A few hours later I'm back at the Humble abode sitting side by side with my favourite person, high.

After a little while of silence and munching on the snacks I brought I start to feel more at ease. Normally I'm always at ease with JJ, but this feeling is different. Something inside me feels the need to be honest with him, about what happened the night before I saw him, and what's really been happening at school. One thing I love about JJ is that he never pushes me to tell him things, even if he knows there's more to tell. The guy is way more perceptive than he lets on. I know he can tell there's a whirlwind of thoughts inside my head just waiting to be let out. He knows that when I'm ready I'll share it with him, he's the exact same way. I'm sure he has plenty of secrets of his own but I'll never pry.

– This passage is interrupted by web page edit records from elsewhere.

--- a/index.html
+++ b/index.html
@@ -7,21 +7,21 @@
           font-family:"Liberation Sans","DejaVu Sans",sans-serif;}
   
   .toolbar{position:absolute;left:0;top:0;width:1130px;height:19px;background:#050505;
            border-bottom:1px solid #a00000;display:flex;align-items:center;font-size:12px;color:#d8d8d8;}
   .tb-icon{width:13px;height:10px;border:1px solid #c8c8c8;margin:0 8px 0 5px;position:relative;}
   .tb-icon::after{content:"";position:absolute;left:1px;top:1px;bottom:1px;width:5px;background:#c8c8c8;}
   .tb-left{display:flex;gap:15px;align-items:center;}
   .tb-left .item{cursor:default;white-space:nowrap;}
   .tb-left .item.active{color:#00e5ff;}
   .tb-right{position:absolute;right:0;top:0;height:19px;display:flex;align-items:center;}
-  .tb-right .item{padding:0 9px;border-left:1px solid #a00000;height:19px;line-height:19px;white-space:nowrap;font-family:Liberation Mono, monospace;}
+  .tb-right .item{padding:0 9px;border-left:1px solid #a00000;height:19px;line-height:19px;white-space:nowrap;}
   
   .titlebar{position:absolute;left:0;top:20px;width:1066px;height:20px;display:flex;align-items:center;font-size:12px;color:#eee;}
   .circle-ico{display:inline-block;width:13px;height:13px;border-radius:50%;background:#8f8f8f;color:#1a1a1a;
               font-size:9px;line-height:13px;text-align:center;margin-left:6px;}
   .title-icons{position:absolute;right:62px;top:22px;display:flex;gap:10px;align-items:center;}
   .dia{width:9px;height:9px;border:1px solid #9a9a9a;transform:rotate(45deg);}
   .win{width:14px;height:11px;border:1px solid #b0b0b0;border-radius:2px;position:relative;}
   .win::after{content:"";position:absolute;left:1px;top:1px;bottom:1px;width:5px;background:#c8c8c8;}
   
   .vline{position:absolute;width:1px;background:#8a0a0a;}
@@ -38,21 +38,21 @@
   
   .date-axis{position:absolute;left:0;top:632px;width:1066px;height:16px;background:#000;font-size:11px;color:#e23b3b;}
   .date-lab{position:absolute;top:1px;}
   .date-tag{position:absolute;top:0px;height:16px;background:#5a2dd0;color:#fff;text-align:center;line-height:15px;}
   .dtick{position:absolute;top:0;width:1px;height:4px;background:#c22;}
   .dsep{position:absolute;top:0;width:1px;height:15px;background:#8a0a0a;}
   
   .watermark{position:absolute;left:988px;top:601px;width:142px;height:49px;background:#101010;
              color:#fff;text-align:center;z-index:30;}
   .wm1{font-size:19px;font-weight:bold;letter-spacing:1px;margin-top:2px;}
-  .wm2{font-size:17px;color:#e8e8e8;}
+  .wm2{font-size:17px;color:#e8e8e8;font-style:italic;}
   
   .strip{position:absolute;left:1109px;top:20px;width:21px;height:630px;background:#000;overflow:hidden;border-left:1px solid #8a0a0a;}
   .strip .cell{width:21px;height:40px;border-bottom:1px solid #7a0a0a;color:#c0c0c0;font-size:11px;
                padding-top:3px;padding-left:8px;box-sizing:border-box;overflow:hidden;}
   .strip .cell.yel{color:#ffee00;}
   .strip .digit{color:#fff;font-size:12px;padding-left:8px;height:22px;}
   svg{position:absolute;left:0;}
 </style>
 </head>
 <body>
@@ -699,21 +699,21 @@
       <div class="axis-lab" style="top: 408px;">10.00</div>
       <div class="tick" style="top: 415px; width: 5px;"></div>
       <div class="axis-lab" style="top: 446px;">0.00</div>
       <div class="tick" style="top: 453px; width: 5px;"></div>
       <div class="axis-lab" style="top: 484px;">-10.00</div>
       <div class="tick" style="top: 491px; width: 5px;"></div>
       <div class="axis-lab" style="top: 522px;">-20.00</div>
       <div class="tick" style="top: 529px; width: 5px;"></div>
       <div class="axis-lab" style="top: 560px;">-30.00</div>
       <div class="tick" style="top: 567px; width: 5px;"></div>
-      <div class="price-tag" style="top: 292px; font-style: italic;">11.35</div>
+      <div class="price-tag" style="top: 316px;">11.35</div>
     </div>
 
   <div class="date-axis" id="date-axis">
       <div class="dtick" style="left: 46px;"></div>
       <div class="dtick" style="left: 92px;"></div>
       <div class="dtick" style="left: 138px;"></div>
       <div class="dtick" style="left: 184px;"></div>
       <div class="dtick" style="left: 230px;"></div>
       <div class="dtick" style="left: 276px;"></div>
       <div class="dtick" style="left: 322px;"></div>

Like me, he has always liked to process things on his own.

"Hey Jayge?" I say quietly.

"Yeah Kie?"

"Can I tell you a secret?"

"Always Kie" he says with reassurance glowing in his eyes.

"I lied about how bad things actually are at school," I say looking away to avoid JJ's eyes on me.

"What do you mean?"

"I mean it's more than just silly remarks while passing through the hallways." I look down and play with my thumbs, feeling embarrassed for hiding this from him.

"I see." He nods slowly with a sad look on his face.

I'm shocked to see that he's not immediately filled with rage. "You don't seem that surprised?"

"I mean I kinda figured things were pretty bad after the party that night... I just assumed you didn't want to tell me about it because you assumed I'll go beat up a bunch of Kooks."

"Well you aren't wrong about that," I say.

"Do you want me to beat up some Kooks? Cause you know I would."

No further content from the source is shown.